REQUIRED WORK — Beginning at the line that contains "Pompe a essence", write out every line down to the end of the records, with both ends kept and nothing added.

INFORMATION GIVEN —
┄┄┄┄┄┄

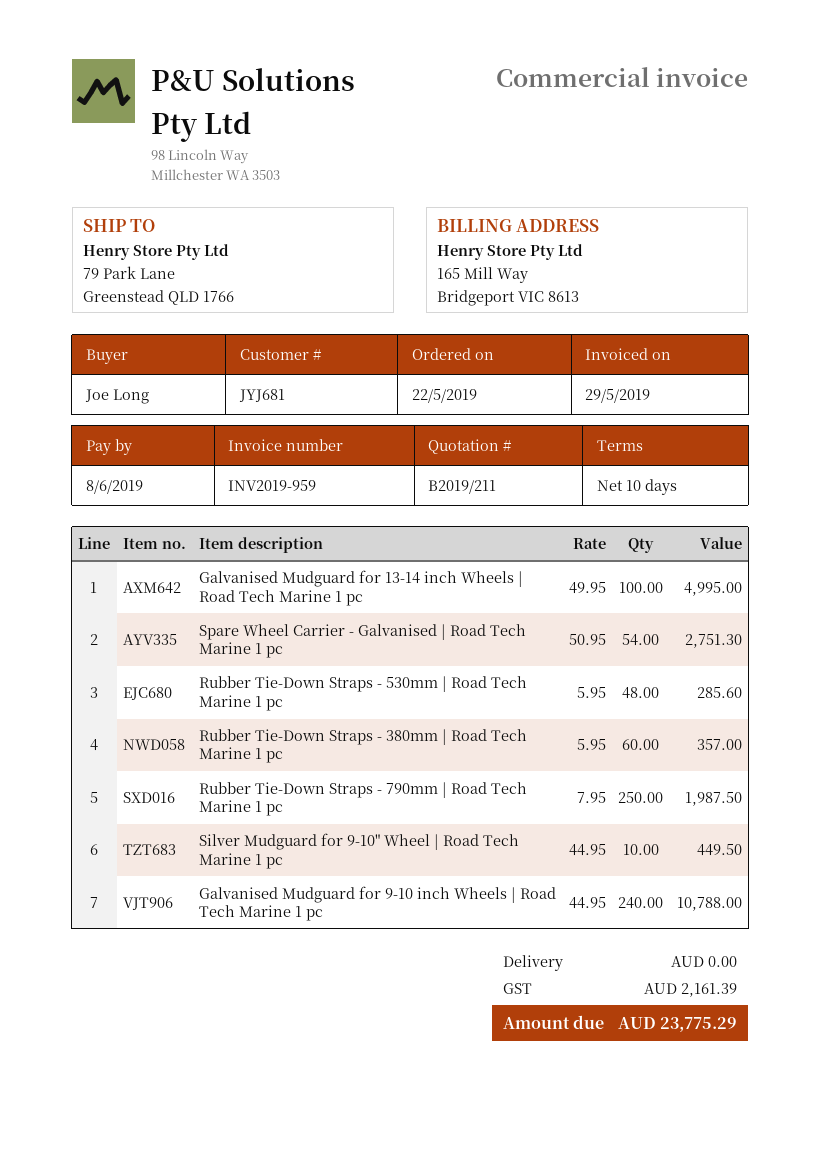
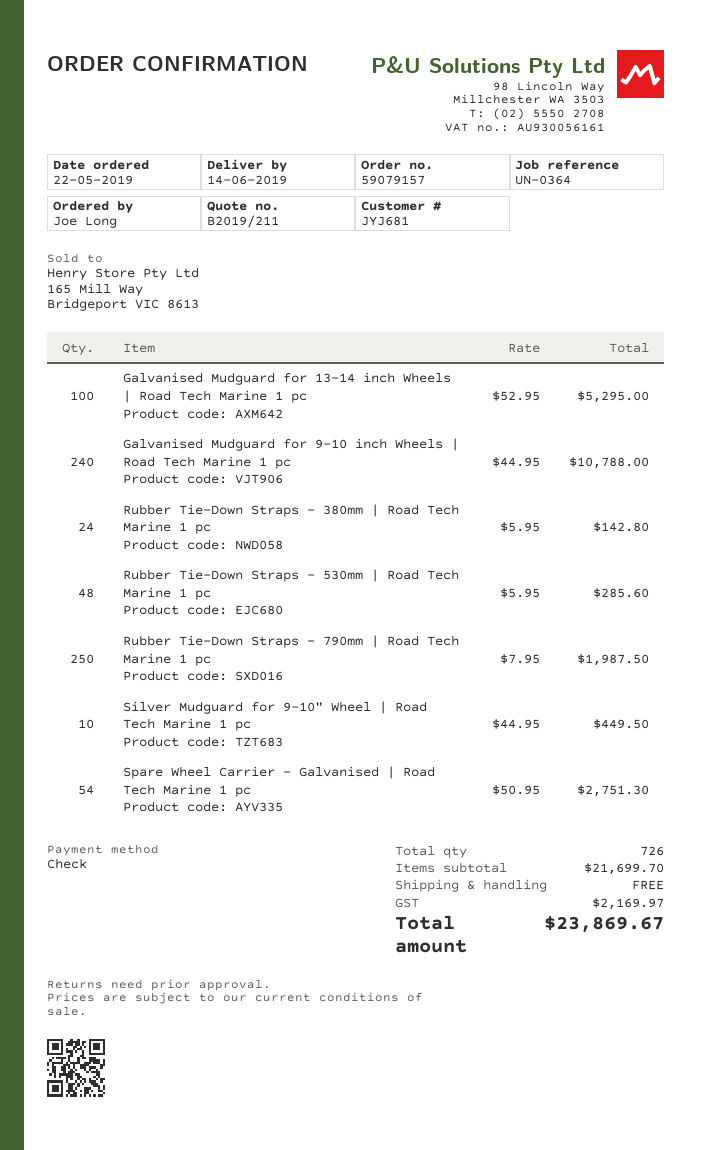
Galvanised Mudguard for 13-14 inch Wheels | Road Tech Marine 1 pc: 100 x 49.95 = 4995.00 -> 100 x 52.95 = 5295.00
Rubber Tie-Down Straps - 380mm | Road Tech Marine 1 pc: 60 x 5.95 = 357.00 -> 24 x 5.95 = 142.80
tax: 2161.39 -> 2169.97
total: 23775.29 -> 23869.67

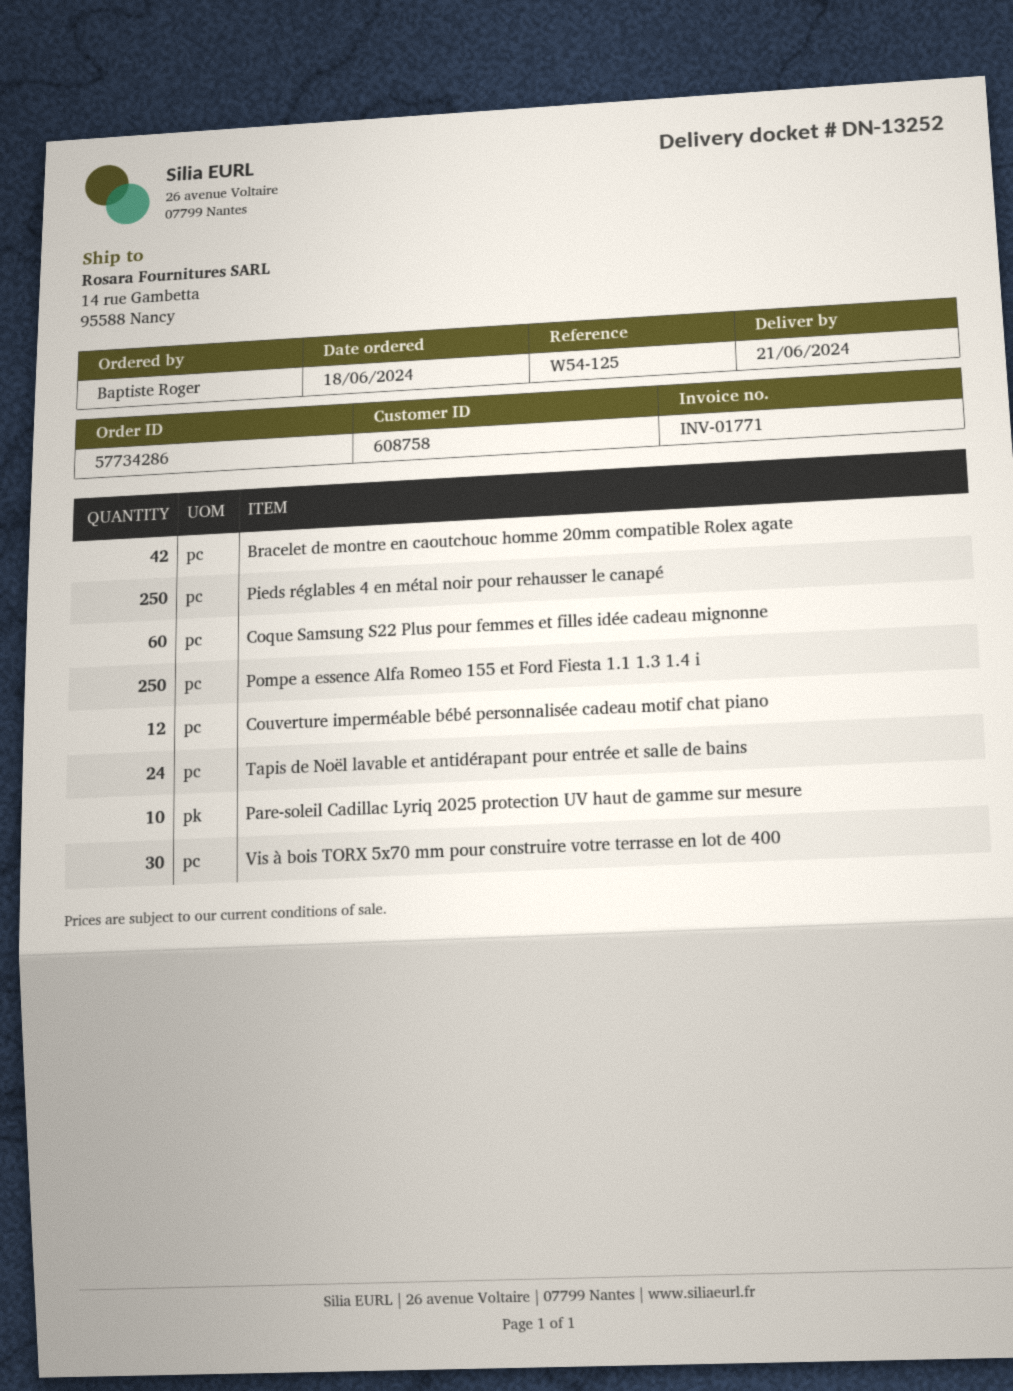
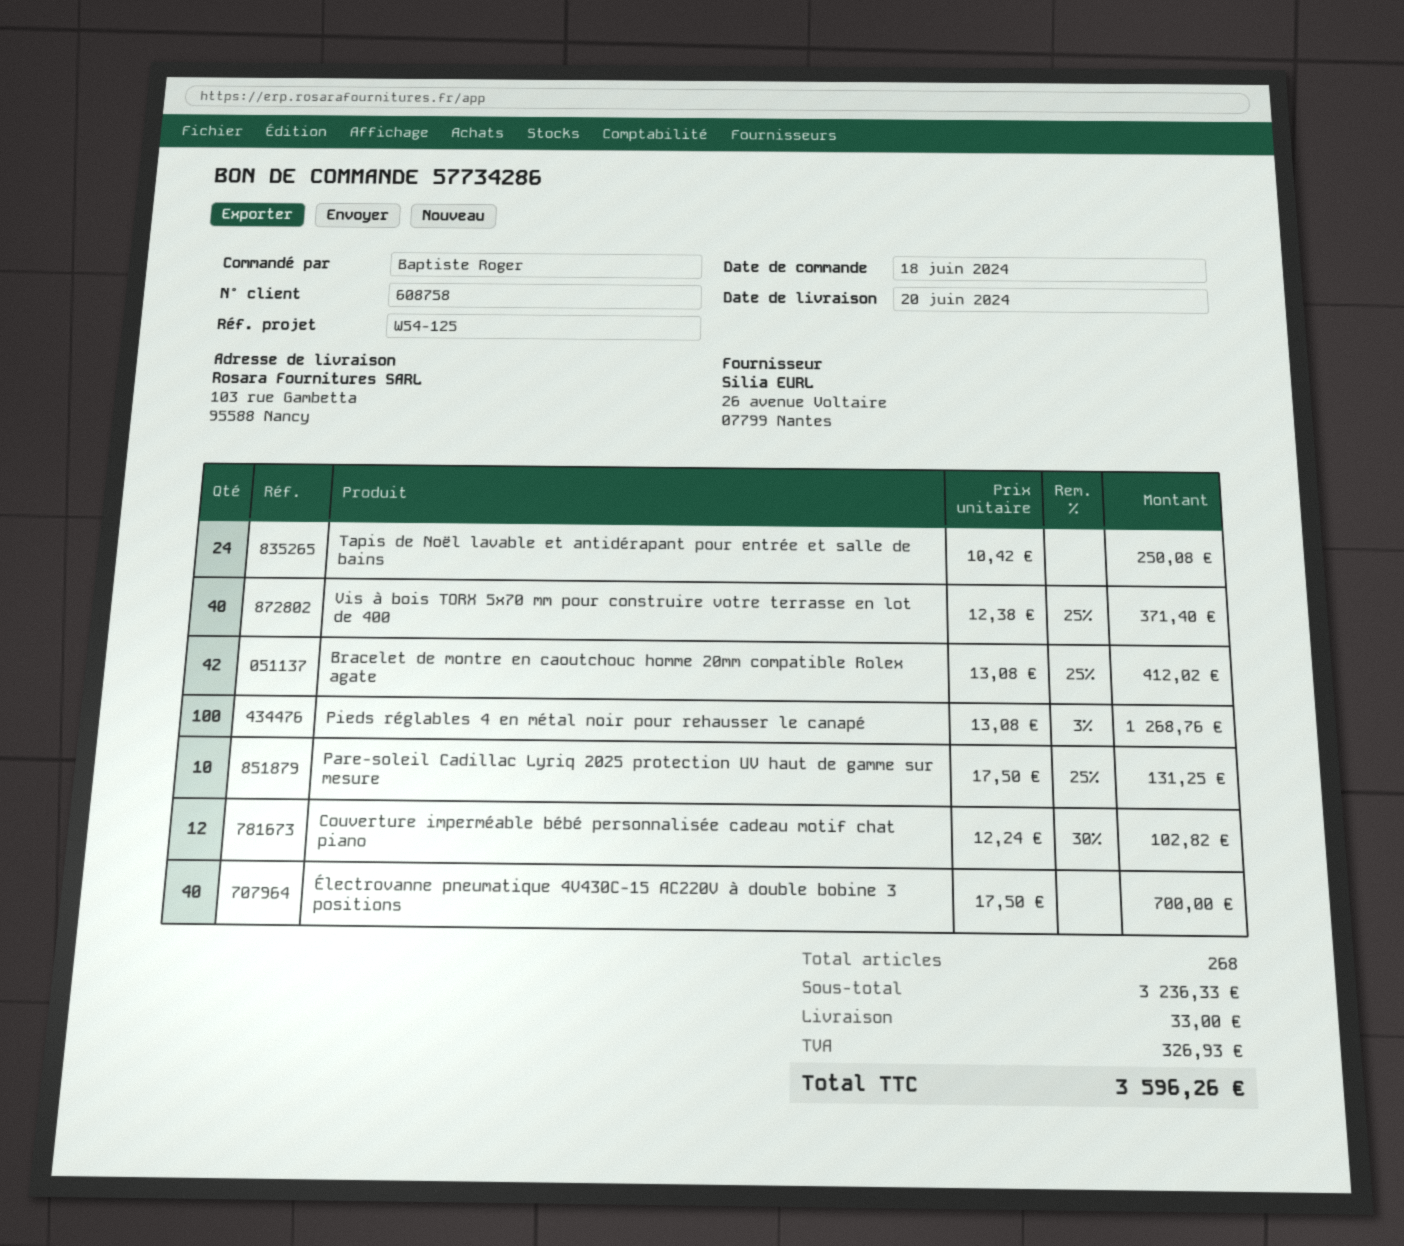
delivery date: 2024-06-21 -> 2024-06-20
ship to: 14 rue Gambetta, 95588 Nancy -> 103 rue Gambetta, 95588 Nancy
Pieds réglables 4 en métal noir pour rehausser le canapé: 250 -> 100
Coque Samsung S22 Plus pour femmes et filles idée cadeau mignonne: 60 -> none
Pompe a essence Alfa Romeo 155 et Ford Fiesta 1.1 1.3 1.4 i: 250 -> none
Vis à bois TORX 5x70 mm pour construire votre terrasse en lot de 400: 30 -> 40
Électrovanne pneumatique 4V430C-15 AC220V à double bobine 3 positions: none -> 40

┄┄┄┄┄┄

TASK OUTPUT —
Pompe a essence Alfa Romeo 155 et Ford Fiesta 1.1 1.3 1.4 i: 250 -> none
Vis à bois TORX 5x70 mm pour construire votre terrasse en lot de 400: 30 -> 40
Électrovanne pneumatique 4V430C-15 AC220V à double bobine 3 positions: none -> 40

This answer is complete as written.